Une responsabilité partagée ?

Si l'internaute n'a guère de risque d'être inquiété lorsqu'il visite un site diffusant des films en streaming, il n'en va pas de même de ceux qui l'administrent ou en tirent des profits. Début 2008, le responsable du fameux chacal-stream a ainsi fait les frais d'une perquisition et d'une attaque en justice suite à une plainte déposée par l'Alpa (Association de lutte contre la piraterie audiovisuelle). Pour sa décharge, chacal-stream peut toutefois arguer de n'avoir jamais fait autre chose que de référencer des contenus hébergés par d'autres.

« Ces sites ne pourraient exister sans la complicité objective de bon nombre d'acteurs économiques français qui ont un intérêt financier à faire perdurer le système », défendait samedi Luc Besson dans une tribune publiée par le quotidien Le Monde. Google par exemple, dont les « AdSense » étaient utilisées sur beeMotion pour financer le service, mais aussi Free, qui l'hébergeait ou, plus surprenant, PriceMinister, dont les publicités étaient effectivement affichées sur le site par l'intermédiaire d'une régie.

« De grandes entreprises françaises sont impliquées à tous les niveaux de la chaîne de valeurs, et tirent un intérêt financier d'une activité illégale. Elles sont complices d'un délit, donc coupables, et doivent, dans un Etat de droit comme le nôtre, être condamnées et sanctionnées. », résume Luc Besson, dont la dernière production, Taken, a connu un énorme succès sur les réseaux P2P... aussi bien que dans les salles obscures, notamment aux Etats-Unis où, un an après sa sortie en France, le film enregistre des recettes record.

Qui sont donc les responsables, au sein de cette « chaîne de valeurs » ? La société DivX, dont la technologie est souvent utilisée par les sites de streaming, estime qu'elle n'a pas à répondre de l'usage qui est fait de son logiciel. Les régies publicitaires telles que Google se retranchent quant à elles derrière les conditions d'utilisation de leurs services, qui précisent effectivement que l'éditeur de site qui souhaite utiliser leurs bannières et liens sponsorisés ne doivent publier que des contenus conformes à la loi. L'hébergeur, enfin, à l'image de Free incriminé dans l'affaire beeMotion, se repose sur la loi LCEN, selon laquelle sa responsabilité n'est engagée qu'à partir du moment où il a eu connaissance du caractère illicite des contenus incriminés.

Reste l'éditeur du site, qui ne pourra nier avoir conscience qu'il donne accès gratuitement à des contenus soumis au droit d'auteur.

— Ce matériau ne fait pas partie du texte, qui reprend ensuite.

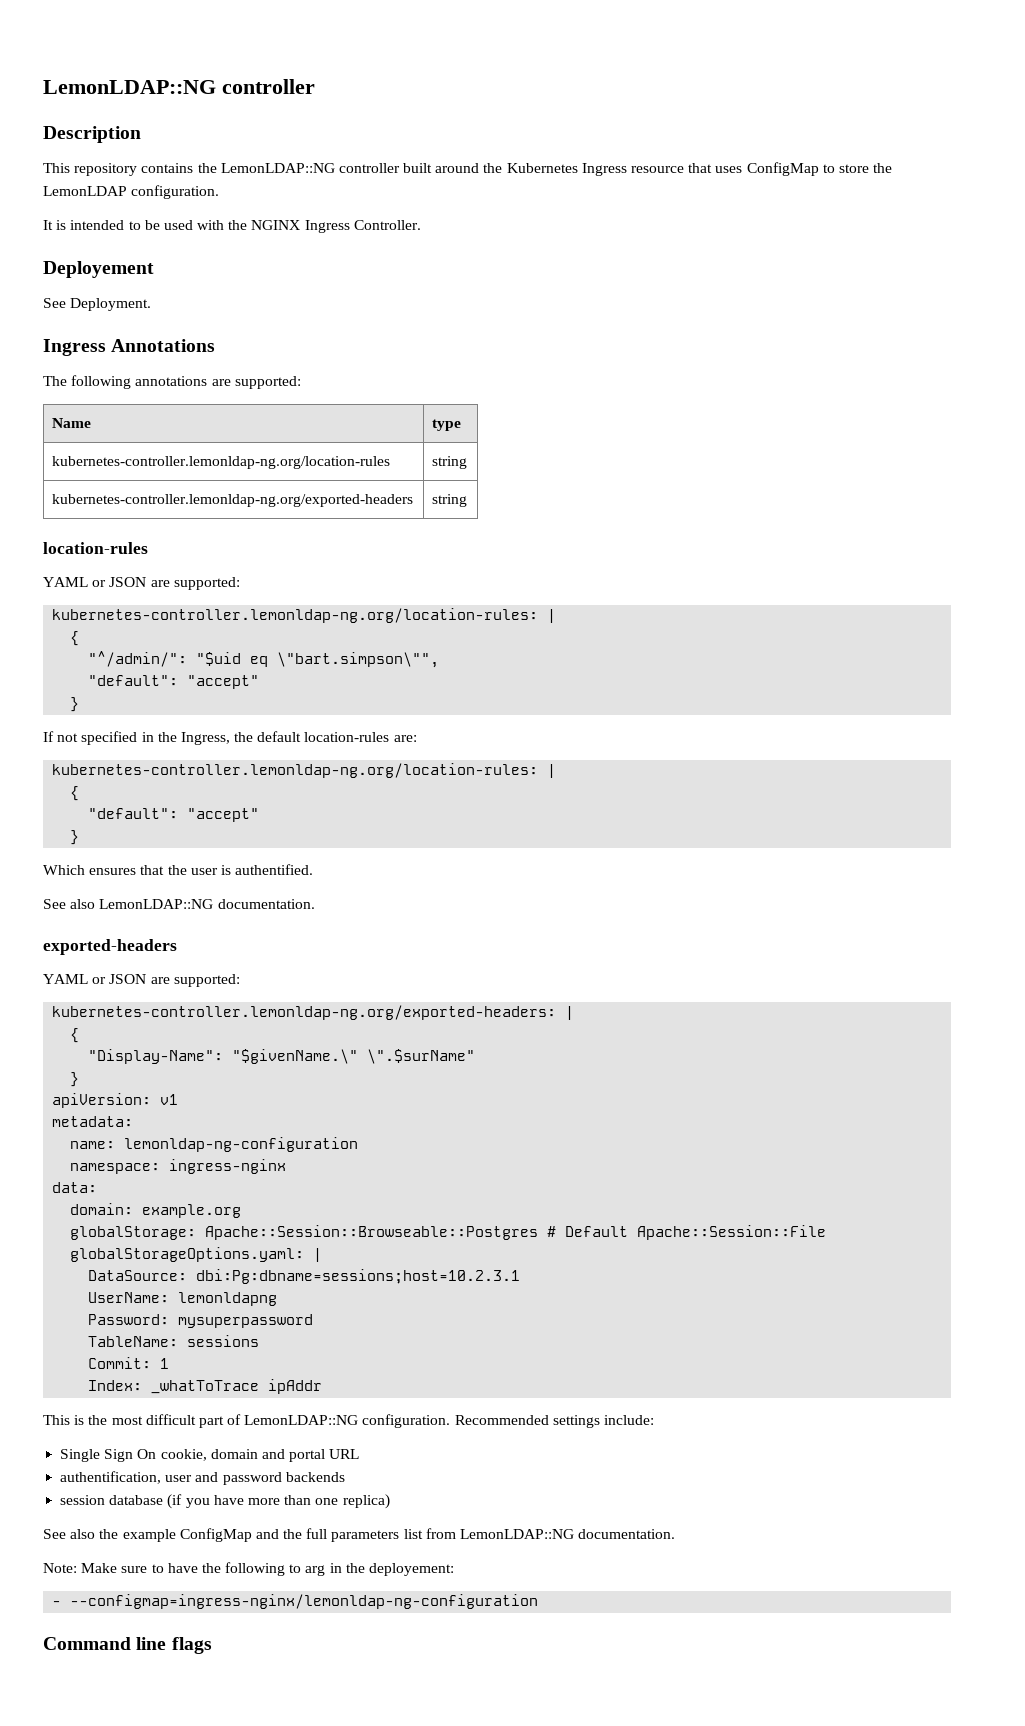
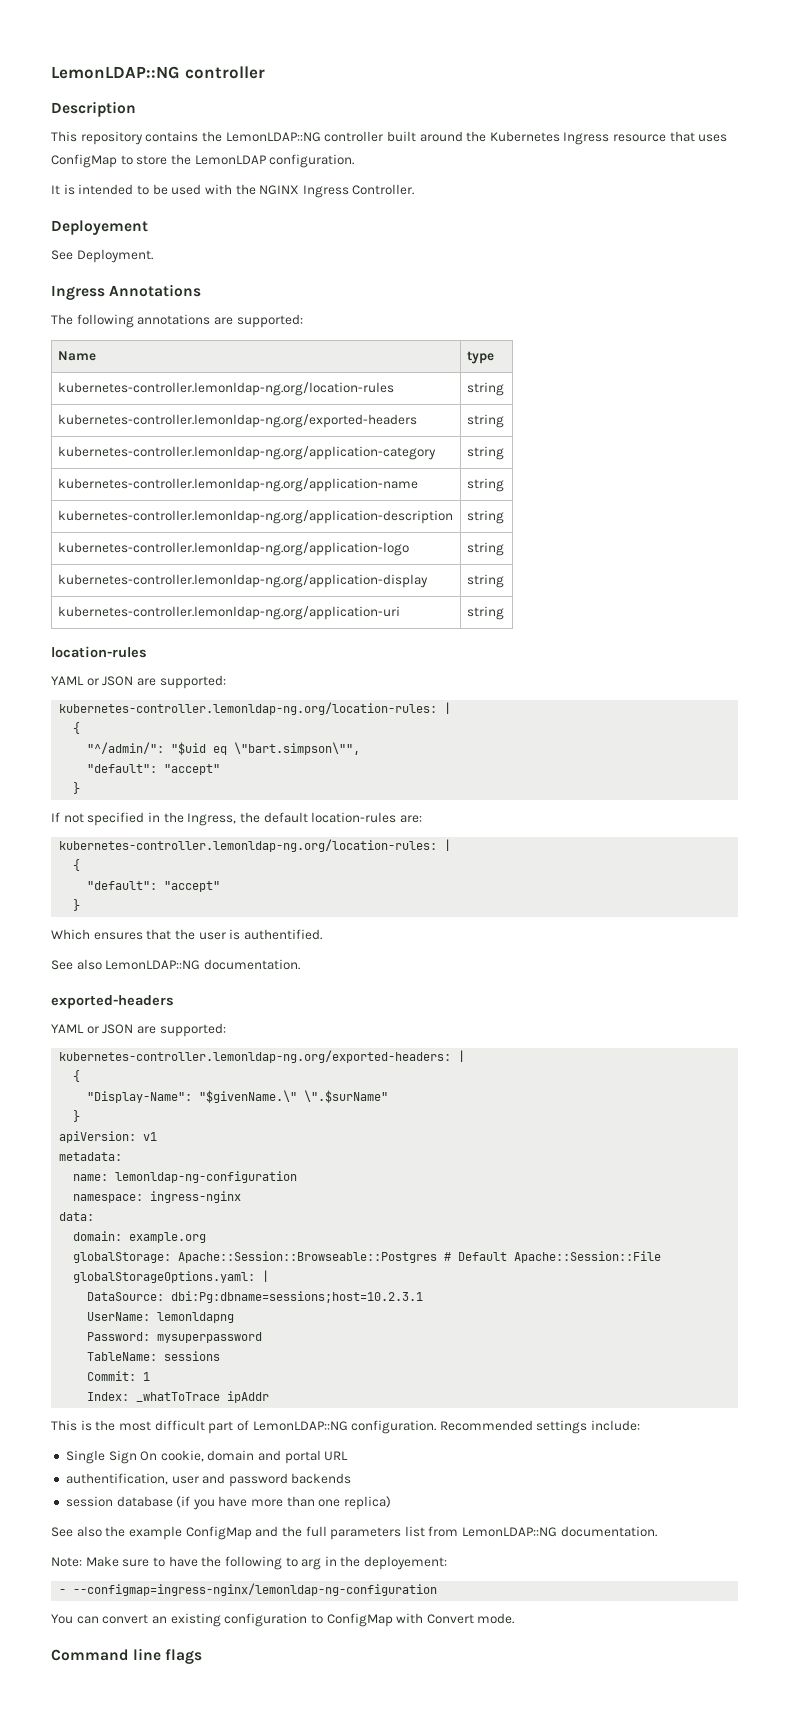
+ kubernetes-controller.lemonldap-ng.org/application-category | string
+ kubernetes-controller.lemonldap-ng.org/application-name | string
+ kubernetes-controller.lemonldap-ng.org/application-description | string
+ kubernetes-controller.lemonldap-ng.org/application-logo | string
+ kubernetes-controller.lemonldap-ng.org/application-display | string
+ kubernetes-controller.lemonldap-ng.org/application-uri | string
+ You can convert an existing configuration to ConfigMap with Convert mode.

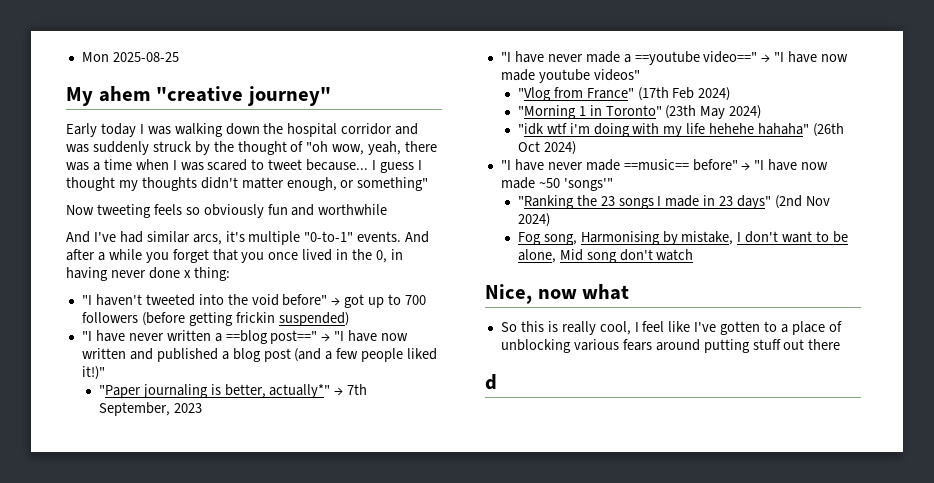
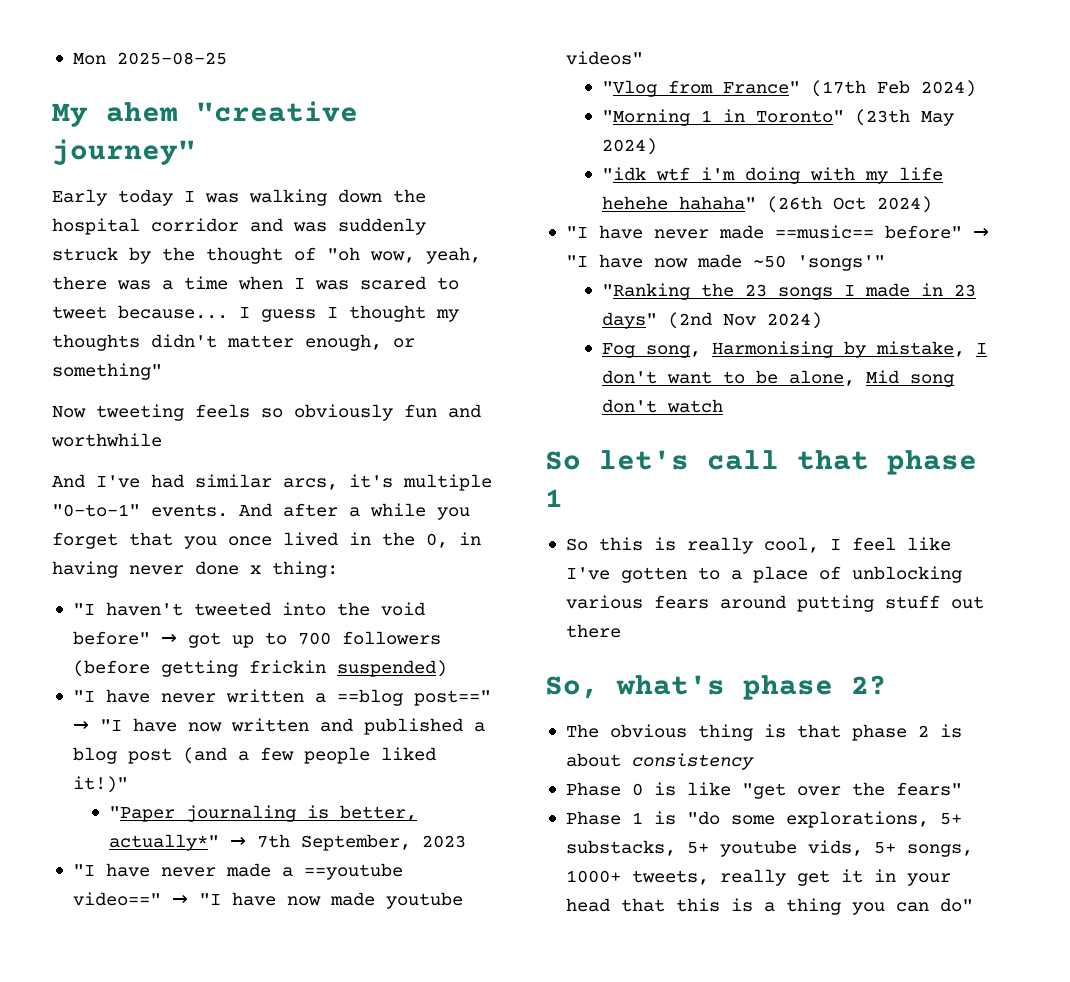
- Nice, now what
+ So let's call that phase 1
- d
+ So, what's phase 2?
+ The obvious thing is that phase 2 is about consistency
+ Phase 0 is like "get over the fears"
+ Phase 1 is "do some explorations, 5+ substacks, 5+ youtube vids, 5+ songs, 1000+ tweets, really get it in your head that this is a thing you can do"

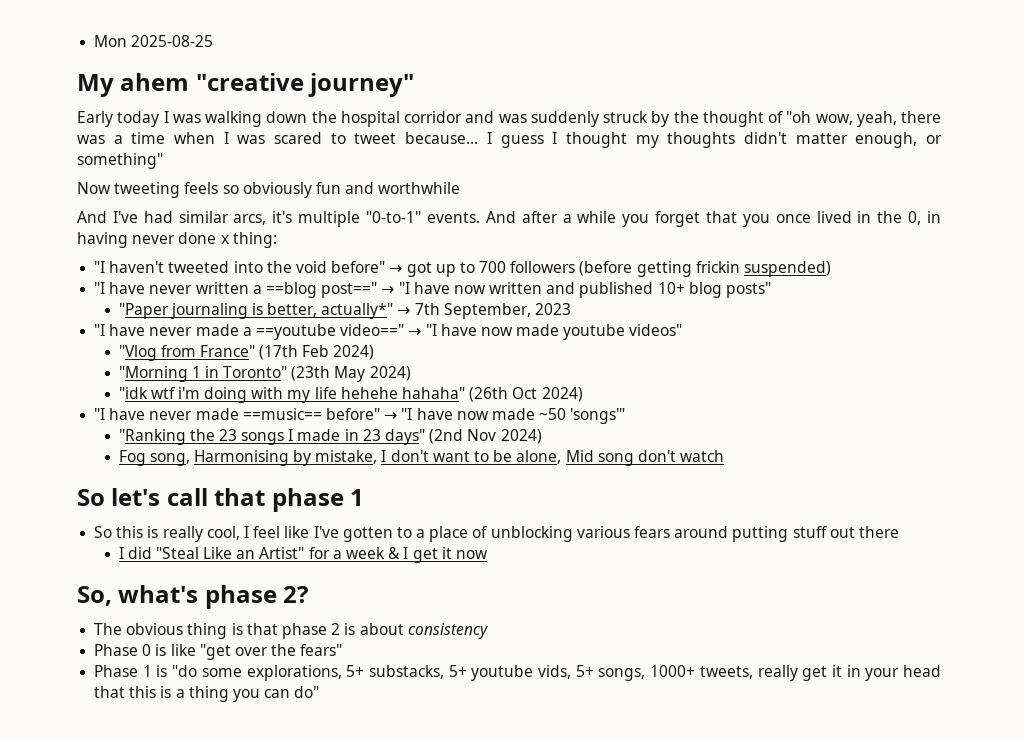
- "I have never written a ==blog post==" → "I have now written and published a blog post (and a few people liked it!)"
+ "I have never written a ==blog post==" → "I have now written and published 10+ blog posts"
+ I did "Steal Like an Artist" for a week & I get it now

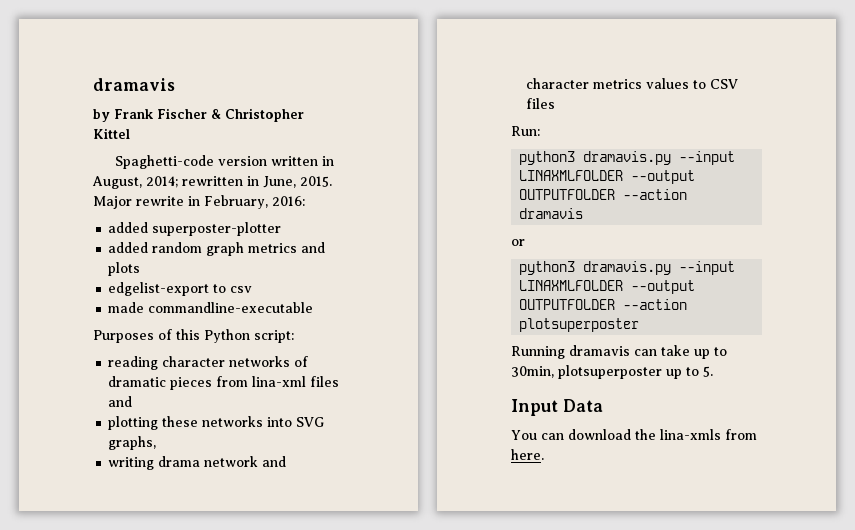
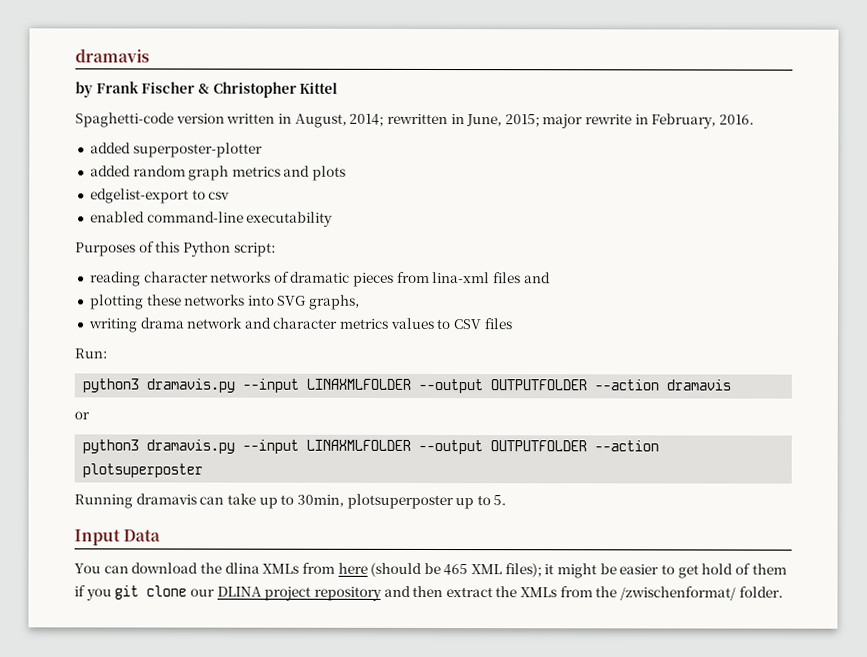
- Spaghetti-code version written in August, 2014; rewritten in June, 2015. Major rewrite in February, 2016:
+ Spaghetti-code version written in August, 2014; rewritten in June, 2015; major rewrite in February, 2016.
- made commandline-executable
+ enabled command-line executability
- You can download the lina-xmls from here.
+ You can download the dlina XMLs from here (should be 465 XML files); it might be easier to get hold of them if you git clone our DLINA project repository and then extract the XMLs from the /zwischenformat/ folder.

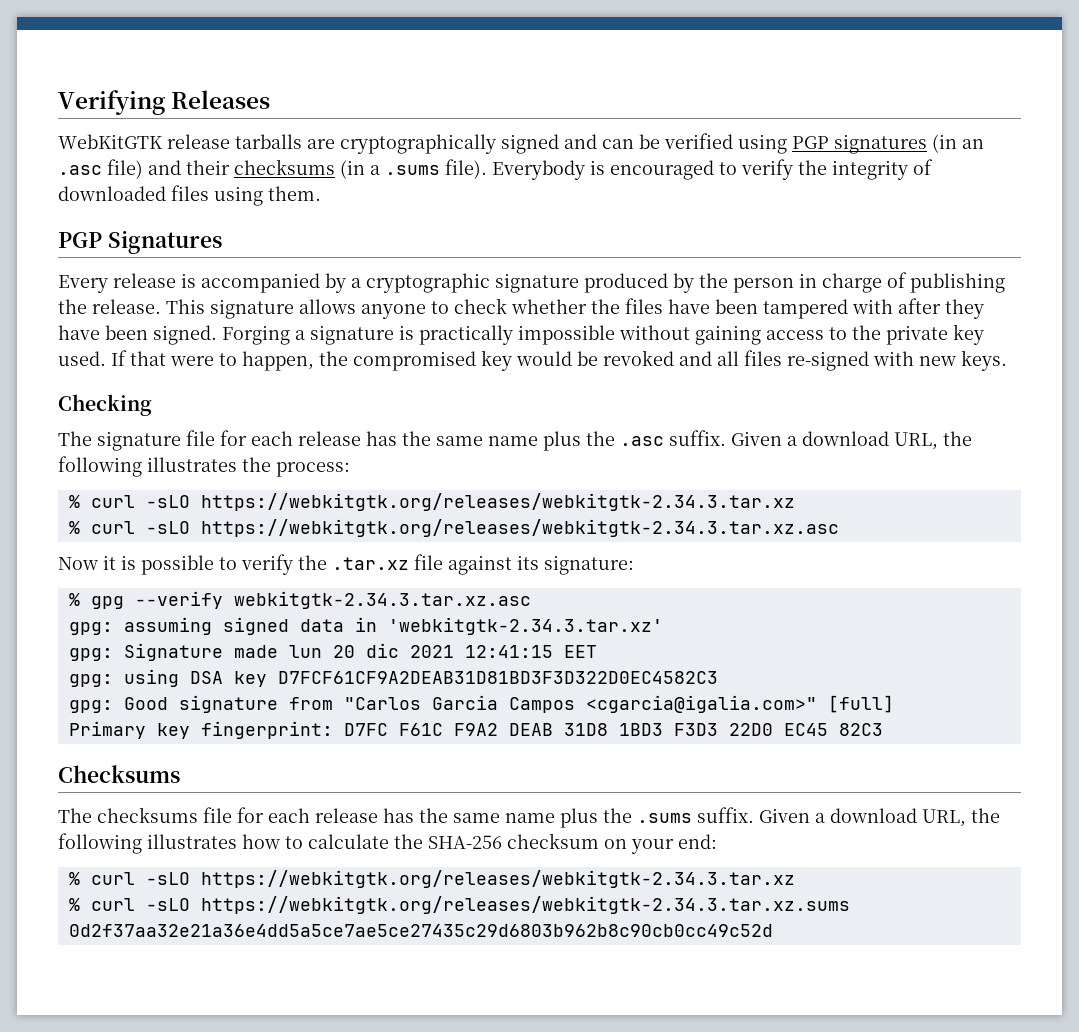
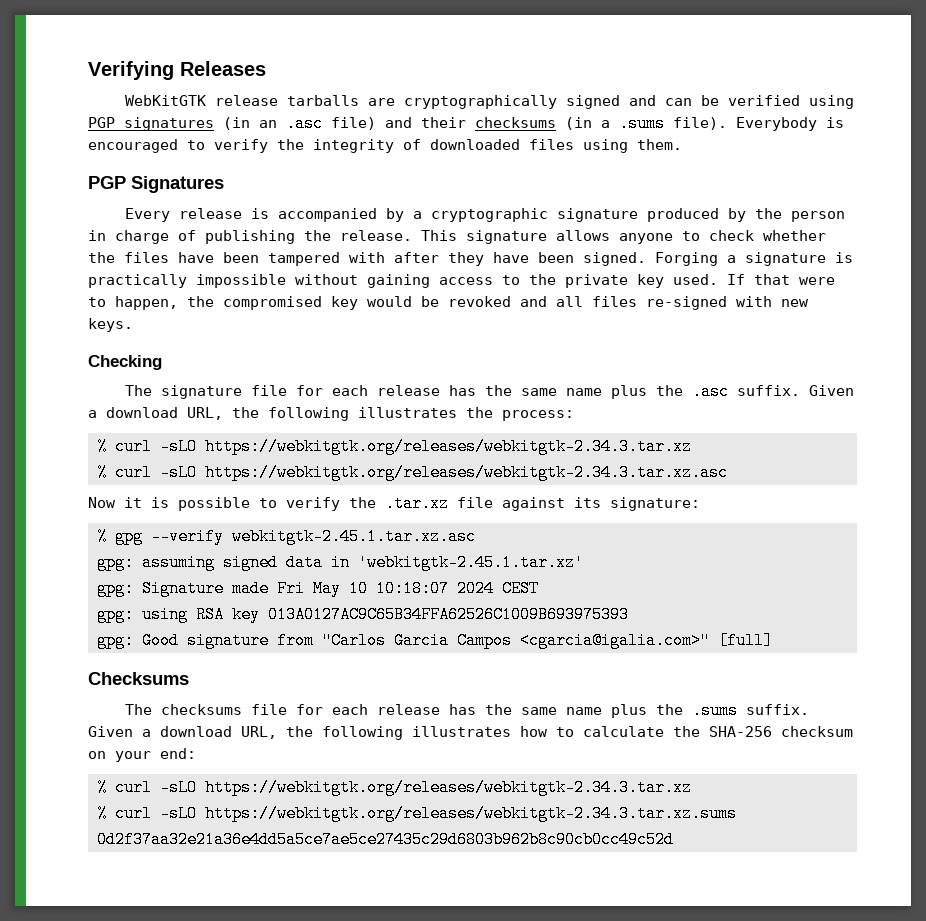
- % gpg --verify webkitgtk-2.34.3.tar.xz.asc
+ % gpg --verify webkitgtk-2.45.1.tar.xz.asc
- gpg: assuming signed data in 'webkitgtk-2.34.3.tar.xz'
+ gpg: assuming signed data in 'webkitgtk-2.45.1.tar.xz'
- gpg: Signature made lun 20 dic 2021 12:41:15 EET
+ gpg: Signature made Fri May 10 10:18:07 2024 CEST
- gpg: using DSA key D7FCF61CF9A2DEAB31D81BD3F3D322D0EC4582C3
+ gpg: using RSA key 013A0127AC9C65B34FFA62526C1009B693975393
- Primary key fingerprint: D7FC F61C F9A2 DEAB 31D8 1BD3 F3D3 22D0 EC45 82C3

Afin de minimiser les risques, celui-ci ira bien souvent installer son site dans des pays permissifs, où les lois sur le piratage sont beaucoup plus souples et dans lesquels aucune action en justice ne risque d'être intentée contre lui. Sans oublier l'internaute qui, loin de toute considération philosophique sur le droit d'auteur à l'heure de l'Internet mondial, se dit bien content de pouvoir se « mater un bon ptit film gratuitement » « vu comment les prix sont élevés ne serait-ce qu'au ciné », pour reprendre les termes de l'un des utilisateurs de beeMotion.